The stock market crash of October 1929 and the onset of the Great Depression destroyed much of the wealth of the top one percent and discredited capitalism for generations. In the financial crisis of 2008-2009, by contrast, the Bush and Obama administrations, and the Federal Reserve, pulled out all the stops to prevent Wall Street and financial interests from losing, by pouring $29 trillion in the banking and financial systems.
In the 1930’s FDR epitomized the populist sentiment of trusting the people while rejecting the expertise of economic orthodoxy, famously condemning the malefactors of great wealth and welcoming the hatred of Wall Street. Barack Obama did the opposite, proclaiming that Jaimie Dimon and his Wall Street cohort were the smartest guys in the room.
From 1933 to 1971, global capitalism was centrally managed and planned under different versions of the New Deal, that included the War Economy and the Bretton Woods system. Following the demise of Bretton Woods in the early 1970s, capitalism returned to a version of the 1920s: Under the ideological guise of neoliberalism the bankers and financial interests again took over the role of planning the economy.

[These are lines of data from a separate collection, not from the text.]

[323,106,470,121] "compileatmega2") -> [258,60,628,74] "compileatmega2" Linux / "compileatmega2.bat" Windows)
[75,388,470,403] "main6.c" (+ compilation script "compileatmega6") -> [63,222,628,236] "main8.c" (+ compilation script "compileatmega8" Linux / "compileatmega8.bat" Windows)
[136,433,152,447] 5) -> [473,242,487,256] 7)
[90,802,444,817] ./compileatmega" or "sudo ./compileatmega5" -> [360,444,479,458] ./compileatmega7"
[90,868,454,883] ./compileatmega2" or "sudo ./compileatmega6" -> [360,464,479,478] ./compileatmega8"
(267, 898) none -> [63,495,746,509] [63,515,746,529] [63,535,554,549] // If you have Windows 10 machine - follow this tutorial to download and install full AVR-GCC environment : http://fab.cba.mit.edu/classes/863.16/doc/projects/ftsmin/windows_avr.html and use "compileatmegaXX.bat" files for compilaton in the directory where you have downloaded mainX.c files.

Neoliberalism represents the power of the capitalist class with their “free market” ideological cheerleaders. Indeed, the return to a “new-liberal” capitalism was an intellectual endeavor. Businesses-owners and the wealthy conducted a very successful class war against workers, particularly organized labor whose negotiations provided an anchor for both other blue collar and white collar wages and working conditions.

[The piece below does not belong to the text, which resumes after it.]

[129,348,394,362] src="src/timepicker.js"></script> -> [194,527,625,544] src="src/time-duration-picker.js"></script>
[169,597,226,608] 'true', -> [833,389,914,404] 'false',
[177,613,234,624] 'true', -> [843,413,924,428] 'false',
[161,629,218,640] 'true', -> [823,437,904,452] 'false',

In a Mont Pelerin Society tract dated 1949, Friedrich Hayek, funded by the Foundation for Economic Freedom among others, wrote, “the question of how the powers of the trade-unions can be appropriately delimited by law as well as in fact is one of the most important of all the questions which we must give our attention.” Corey Robin has revealed how Hayek and his collaborator, Ludwig von Mises, both shared and were shaped by, Friedrich Nietzsche’s contempt for Europe’s workers, and enchantment with European aristocrats, in whose image they molded the mythical hero of the capitalist “entrepreneur.”
In the process of this new turn towards capital, the Democratic party went from representing workers to coddling Wall Street. These “New Democrats” respected education and credentials, internalizing Margaret Thatchers admonishment that “there is no society”, only individuals striving to maximize their human capital. The ultimate value system should be the market–one that inevitably is dominated by financial fortunes, banks and property owners.

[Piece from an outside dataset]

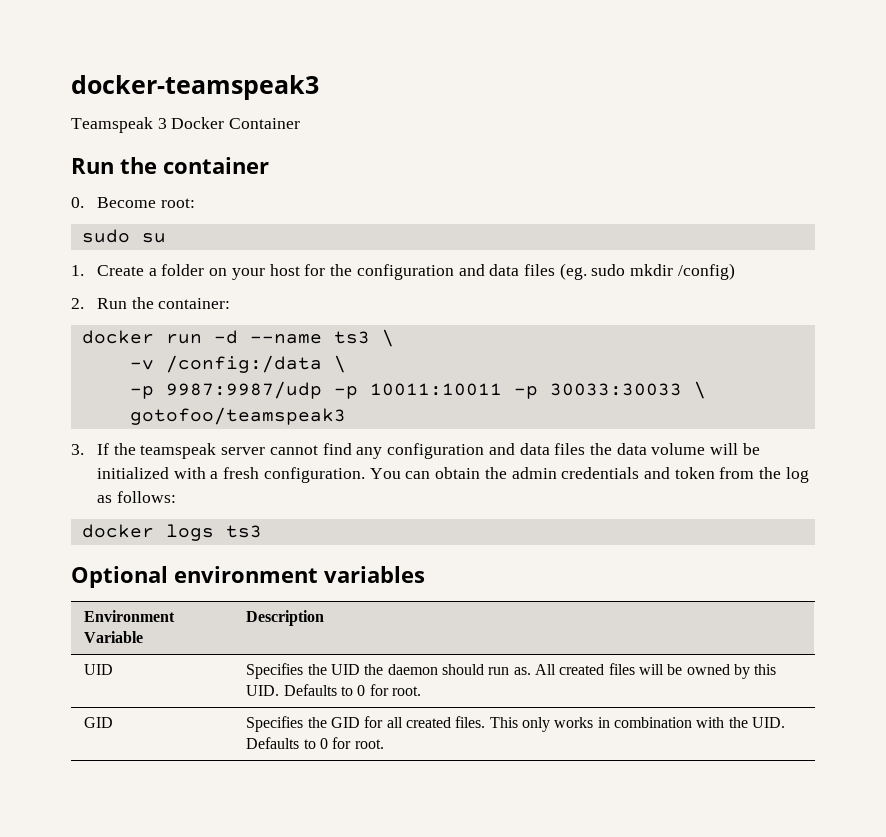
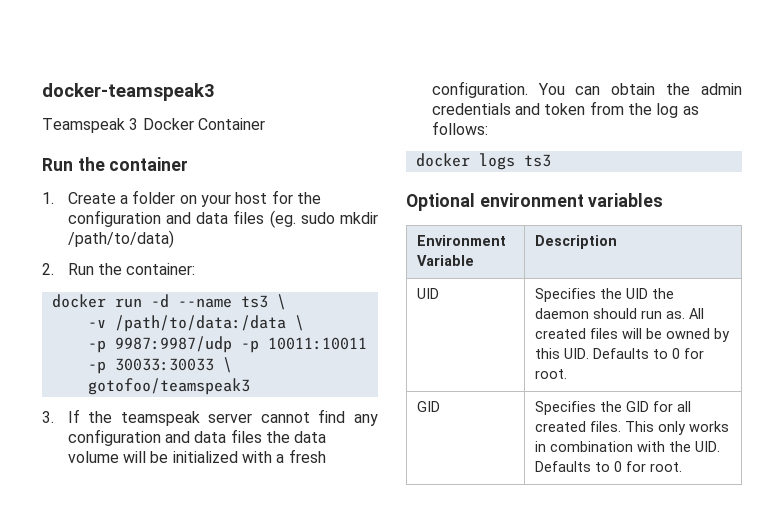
[71,197,195,208] [81,229,166,243] // 0. Become root: // sudo su -> (189, 164) none
[677,263,735,280] /config) -> [67,230,174,248] /path/to/data)
[165,355,322,373] /config:/data -> [114,315,286,332] /path/to/data:/data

And now, with the aid of the intellectually smitten “New Democrats” these interests have regained control of economies, opposing public regulation by waving the flag of free-market individualism. Idealizing greed without concern for how this affects the public good, these financial interests have hollowed out our economy through looting. The economy is seen as a market to grab as much as you want by whatever means required, not as a social system regulating property, credit and debt to prioritize social stability and rising living standards.
In The People, No, Frank does make abundantly clear the political costs of the Democrat’s neoliberal turn towards rule by a credentialed elite. The American people, rightfully, see this elite not as the “smartest guys in the room” but as colossal fuck-ups, who looted the country and destroyed their livelihoods.
On that note, I’ll let Mr. Frank have the last word.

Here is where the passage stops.